- **Task objective**
Produce an exact copy of all the data below, dropping every image.

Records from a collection
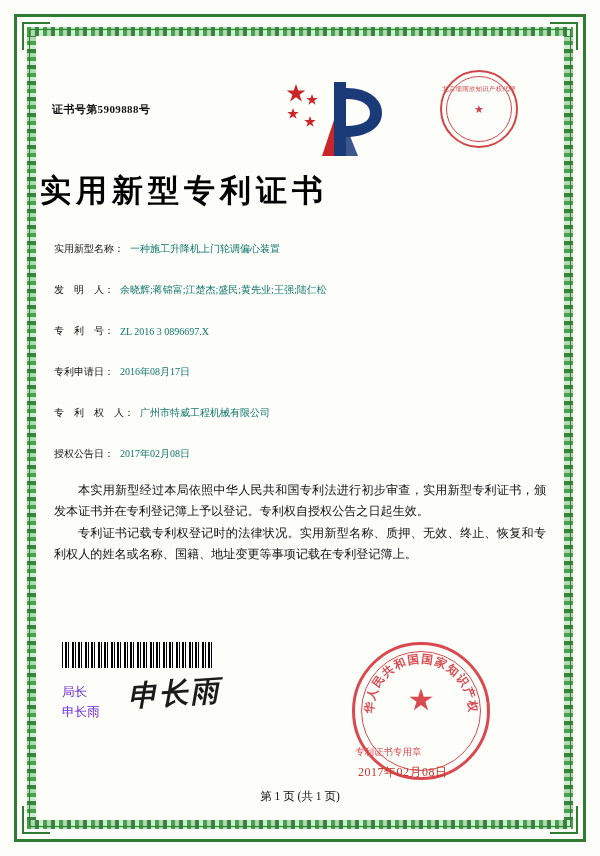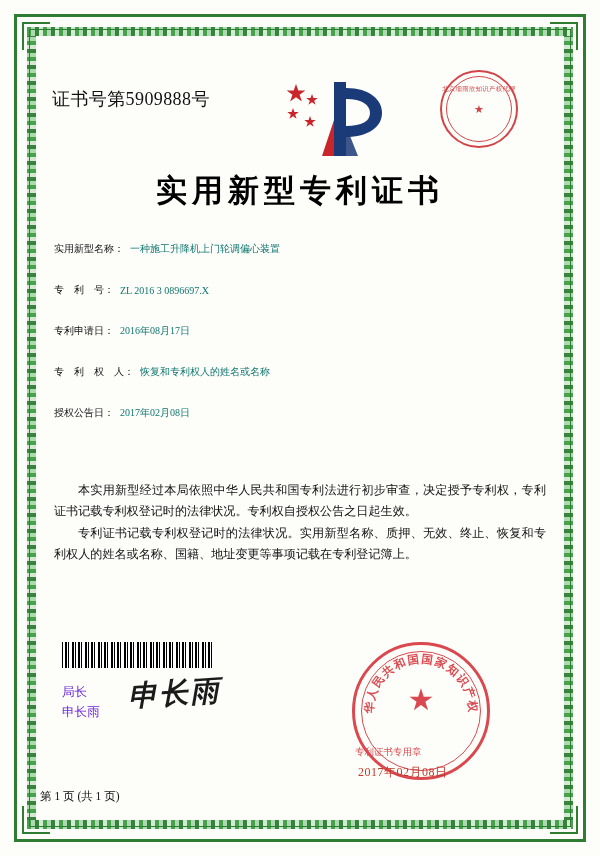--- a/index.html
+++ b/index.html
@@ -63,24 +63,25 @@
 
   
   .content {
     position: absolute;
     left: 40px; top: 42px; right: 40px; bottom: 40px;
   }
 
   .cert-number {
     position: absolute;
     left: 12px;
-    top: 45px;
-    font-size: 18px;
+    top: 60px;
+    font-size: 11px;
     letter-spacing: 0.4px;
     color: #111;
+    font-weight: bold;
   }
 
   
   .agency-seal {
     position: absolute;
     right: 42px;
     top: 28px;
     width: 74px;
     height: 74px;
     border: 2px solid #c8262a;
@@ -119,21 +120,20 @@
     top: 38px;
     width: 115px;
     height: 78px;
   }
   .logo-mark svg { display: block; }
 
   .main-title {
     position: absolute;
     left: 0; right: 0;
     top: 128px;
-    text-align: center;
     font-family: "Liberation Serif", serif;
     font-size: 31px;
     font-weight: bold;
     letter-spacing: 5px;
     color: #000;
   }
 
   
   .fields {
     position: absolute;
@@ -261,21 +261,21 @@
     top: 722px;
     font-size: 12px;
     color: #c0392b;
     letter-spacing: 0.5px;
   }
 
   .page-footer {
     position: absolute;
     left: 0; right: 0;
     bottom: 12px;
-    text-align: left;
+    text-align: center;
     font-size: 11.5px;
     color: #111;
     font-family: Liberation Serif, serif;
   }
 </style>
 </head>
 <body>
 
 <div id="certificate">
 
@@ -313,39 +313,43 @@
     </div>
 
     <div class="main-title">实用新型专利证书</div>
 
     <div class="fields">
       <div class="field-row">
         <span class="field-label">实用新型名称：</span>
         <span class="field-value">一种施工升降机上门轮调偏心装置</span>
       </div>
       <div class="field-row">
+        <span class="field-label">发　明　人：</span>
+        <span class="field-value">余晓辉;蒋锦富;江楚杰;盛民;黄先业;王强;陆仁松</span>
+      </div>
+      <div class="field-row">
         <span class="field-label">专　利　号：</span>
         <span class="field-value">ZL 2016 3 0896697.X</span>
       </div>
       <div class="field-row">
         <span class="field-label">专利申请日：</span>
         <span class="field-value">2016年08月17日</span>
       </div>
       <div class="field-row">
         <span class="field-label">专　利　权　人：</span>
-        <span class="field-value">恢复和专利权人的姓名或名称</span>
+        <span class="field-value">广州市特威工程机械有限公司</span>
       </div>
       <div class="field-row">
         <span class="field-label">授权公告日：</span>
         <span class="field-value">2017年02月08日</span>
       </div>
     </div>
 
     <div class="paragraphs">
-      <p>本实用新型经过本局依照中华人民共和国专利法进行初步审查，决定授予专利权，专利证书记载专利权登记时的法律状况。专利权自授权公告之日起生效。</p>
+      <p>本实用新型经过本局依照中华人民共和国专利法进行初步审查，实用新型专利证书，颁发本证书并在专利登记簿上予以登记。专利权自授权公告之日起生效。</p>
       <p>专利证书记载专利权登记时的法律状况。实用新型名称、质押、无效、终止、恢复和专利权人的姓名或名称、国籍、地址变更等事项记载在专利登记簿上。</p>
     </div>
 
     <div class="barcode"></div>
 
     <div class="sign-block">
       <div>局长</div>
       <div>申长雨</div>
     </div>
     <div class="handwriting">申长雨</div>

- **Answer to this exercise**
--- a/index.html
+++ b/index.html
@@ -63,24 +63,25 @@
 
   
   .content {
     position: absolute;
     left: 40px; top: 42px; right: 40px; bottom: 40px;
   }
 
   .cert-number {
     position: absolute;
     left: 12px;
-    top: 45px;
-    font-size: 18px;
+    top: 60px;
+    font-size: 11px;
     letter-spacing: 0.4px;
     color: #111;
+    font-weight: bold;
   }
 
   
   .agency-seal {
     position: absolute;
     right: 42px;
     top: 28px;
     width: 74px;
     height: 74px;
     border: 2px solid #c8262a;
@@ -119,21 +120,20 @@
     top: 38px;
     width: 115px;
     height: 78px;
   }
   .logo-mark svg { display: block; }
 
   .main-title {
     position: absolute;
     left: 0; right: 0;
     top: 128px;
-    text-align: center;
     font-family: "Liberation Serif", serif;
     font-size: 31px;
     font-weight: bold;
     letter-spacing: 5px;
     color: #000;
   }
 
   
   .fields {
     position: absolute;
@@ -261,21 +261,21 @@
     top: 722px;
     font-size: 12px;
     color: #c0392b;
     letter-spacing: 0.5px;
   }
 
   .page-footer {
     position: absolute;
     left: 0; right: 0;
     bottom: 12px;
-    text-align: left;
+    text-align: center;
     font-size: 11.5px;
     color: #111;
     font-family: Liberation Serif, serif;
   }
 </style>
 </head>
 <body>
 
 <div id="certificate">
 
@@ -313,39 +313,43 @@
     </div>
 
     <div class="main-title">实用新型专利证书</div>
 
     <div class="fields">
       <div class="field-row">
         <span class="field-label">实用新型名称：</span>
         <span class="field-value">一种施工升降机上门轮调偏心装置</span>
       </div>
       <div class="field-row">
+        <span class="field-label">发　明　人：</span>
+        <span class="field-value">余晓辉;蒋锦富;江楚杰;盛民;黄先业;王强;陆仁松</span>
+      </div>
+      <div class="field-row">
         <span class="field-label">专　利　号：</span>
         <span class="field-value">ZL 2016 3 0896697.X</span>
       </div>
       <div class="field-row">
         <span class="field-label">专利申请日：</span>
         <span class="field-value">2016年08月17日</span>
       </div>
       <div class="field-row">
         <span class="field-label">专　利　权　人：</span>
-        <span class="field-value">恢复和专利权人的姓名或名称</span>
+        <span class="field-value">广州市特威工程机械有限公司</span>
       </div>
       <div class="field-row">
         <span class="field-label">授权公告日：</span>
         <span class="field-value">2017年02月08日</span>
       </div>
     </div>
 
     <div class="paragraphs">
-      <p>本实用新型经过本局依照中华人民共和国专利法进行初步审查，决定授予专利权，专利证书记载专利权登记时的法律状况。专利权自授权公告之日起生效。</p>
+      <p>本实用新型经过本局依照中华人民共和国专利法进行初步审查，实用新型专利证书，颁发本证书并在专利登记簿上予以登记。专利权自授权公告之日起生效。</p>
       <p>专利证书记载专利权登记时的法律状况。实用新型名称、质押、无效、终止、恢复和专利权人的姓名或名称、国籍、地址变更等事项记载在专利登记簿上。</p>
     </div>
 
     <div class="barcode"></div>
 
     <div class="sign-block">
       <div>局长</div>
       <div>申长雨</div>
     </div>
     <div class="handwriting">申长雨</div>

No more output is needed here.